> Your task
Where an entry contains an image, skip the image and print the rest exactly.

· · ·

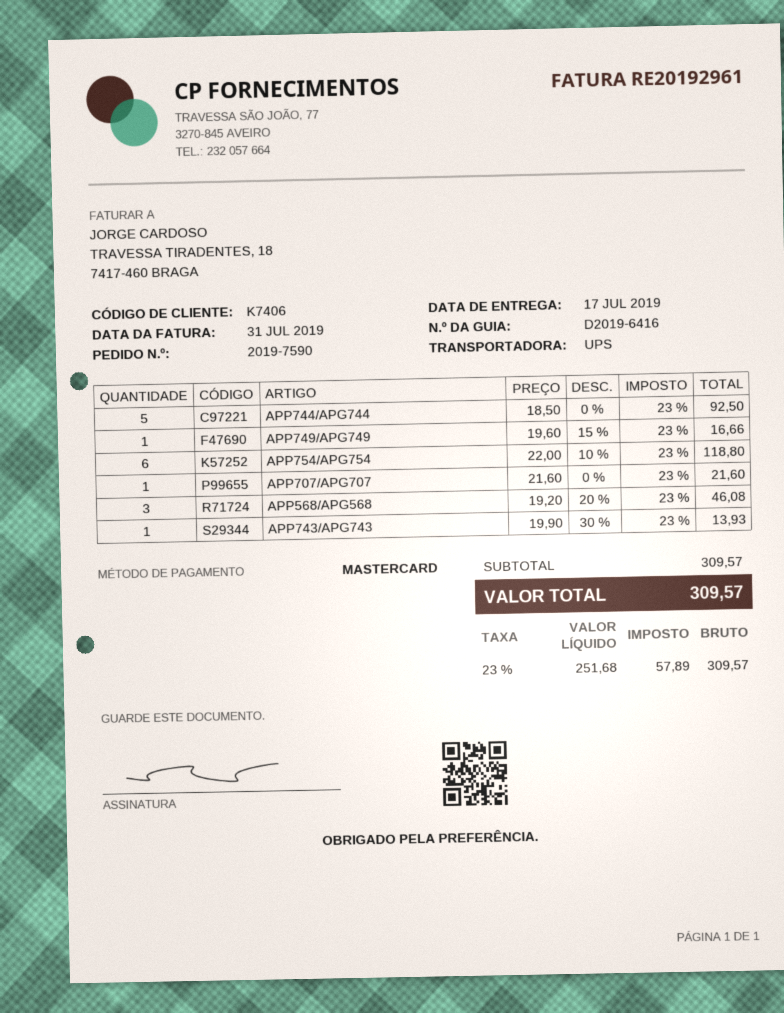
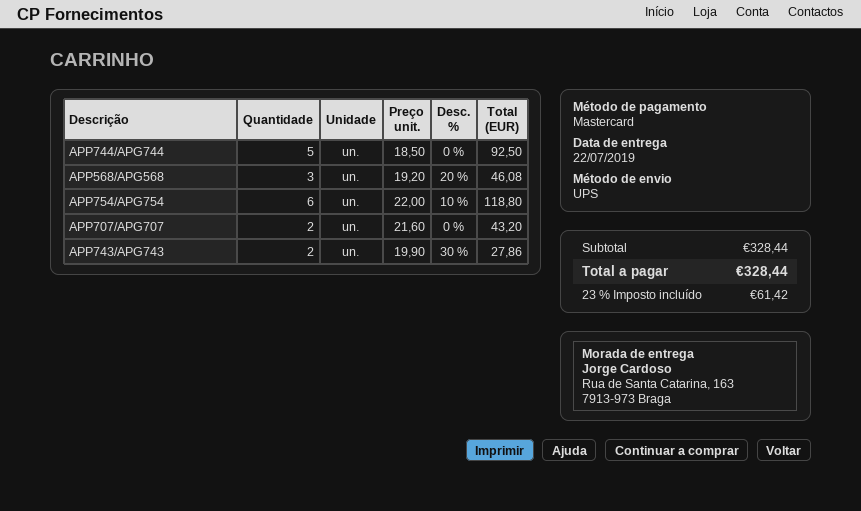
delivery date: 2019-07-17 -> 2019-07-22
APP749/APG749: 1 x 19.60 - 15% = 16.66 -> none
APP707/APG707: 1 x 21.60 = 21.60 -> 2 x 21.60 = 43.20
APP743/APG743: 1 x 19.90 - 30% = 13.93 -> 2 x 19.90 - 30% = 27.86
subtotal: 309.57 -> 328.44
tax: 23% = 57.89 -> 23% = 61.42
total: 309.57 -> 328.44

· · ·

> Answer for the task
delivery date: 2019-07-17 -> 2019-07-22
APP749/APG749: 1 x 19.60 - 15% = 16.66 -> none
APP707/APG707: 1 x 21.60 = 21.60 -> 2 x 21.60 = 43.20
APP743/APG743: 1 x 19.90 - 30% = 13.93 -> 2 x 19.90 - 30% = 27.86
subtotal: 309.57 -> 328.44
tax: 23% = 57.89 -> 23% = 61.42
total: 309.57 -> 328.44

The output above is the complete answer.